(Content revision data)
——————————

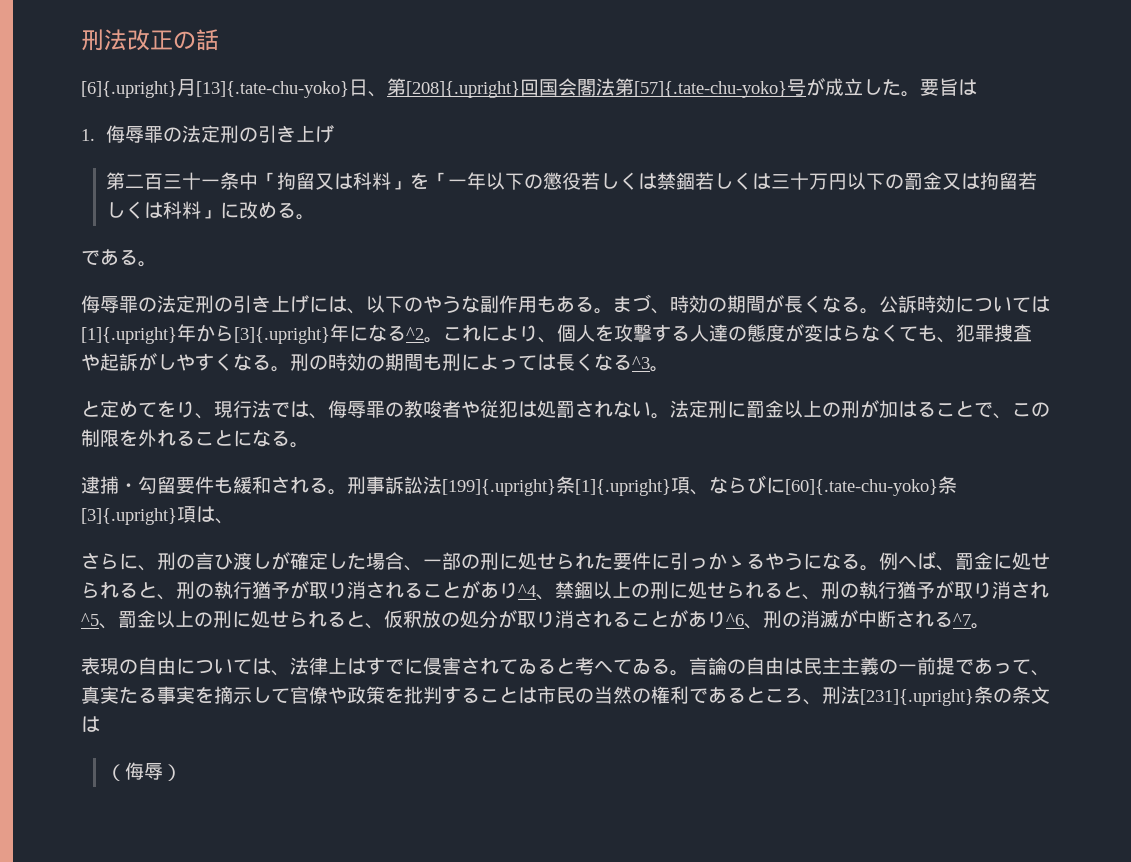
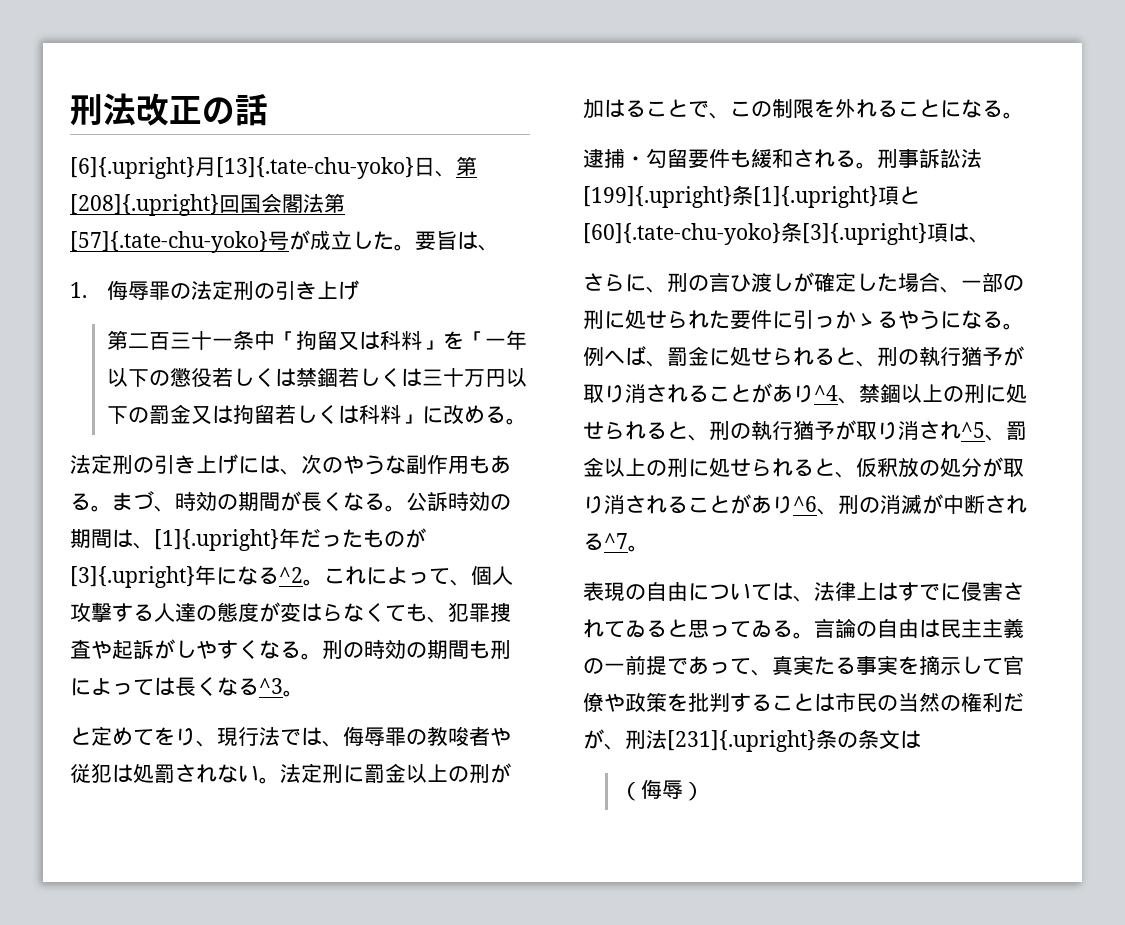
- 要旨は
+ 要旨は、
- である。
- 侮辱罪の法定刑の引き上げには、以下のやうな副作用もある。
+ 法定刑の引き上げには、次のやうな副作用もある。
- 公訴時効については[1]{.upright}年から[3]{.upright}年になる^2。
+ 公訴時効の期間は、[1]{.upright}年だったものが[3]{.upright}年になる^2。
- これにより、個人を攻撃する人達の態度が変はらなくても、犯罪捜査や起訴がしやすくなる。
+ これによって、個人攻撃する人達の態度が変はらなくても、犯罪捜査や起訴がしやすくなる。
- 刑事訴訟法[199]{.upright}条[1]{.upright}項、ならびに[60]{.tate-chu-yoko}条[3]{.upright}項は、
+ 刑事訴訟法[199]{.upright}条[1]{.upright}項と[60]{.tate-chu-yoko}条[3]{.upright}項は、
- 表現の自由については、法律上はすでに侵害されてゐると考へてゐる。
+ 表現の自由については、法律上はすでに侵害されてゐると思ってゐる。
- 言論の自由は民主主義の一前提であって、真実たる事実を摘示して官僚や政策を批判することは市民の当然の権利であるところ、刑法[231]{.upright}条の条文は
+ 言論の自由は民主主義の一前提であって、真実たる事実を摘示して官僚や政策を批判することは市民の当然の権利だが、刑法[231]{.upright}条の条文は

——————————

Problem details: Please retype every record exactly, leaving the pictures out.

Exercise result:
- 要旨は
+ 要旨は、
- である。
- 侮辱罪の法定刑の引き上げには、以下のやうな副作用もある。
+ 法定刑の引き上げには、次のやうな副作用もある。
- 公訴時効については[1]{.upright}年から[3]{.upright}年になる^2。
+ 公訴時効の期間は、[1]{.upright}年だったものが[3]{.upright}年になる^2。
- これにより、個人を攻撃する人達の態度が変はらなくても、犯罪捜査や起訴がしやすくなる。
+ これによって、個人攻撃する人達の態度が変はらなくても、犯罪捜査や起訴がしやすくなる。
- 刑事訴訟法[199]{.upright}条[1]{.upright}項、ならびに[60]{.tate-chu-yoko}条[3]{.upright}項は、
+ 刑事訴訟法[199]{.upright}条[1]{.upright}項と[60]{.tate-chu-yoko}条[3]{.upright}項は、
- 表現の自由については、法律上はすでに侵害されてゐると考へてゐる。
+ 表現の自由については、法律上はすでに侵害されてゐると思ってゐる。
- 言論の自由は民主主義の一前提であって、真実たる事実を摘示して官僚や政策を批判することは市民の当然の権利であるところ、刑法[231]{.upright}条の条文は
+ 言論の自由は民主主義の一前提であって、真実たる事実を摘示して官僚や政策を批判することは市民の当然の権利だが、刑法[231]{.upright}条の条文は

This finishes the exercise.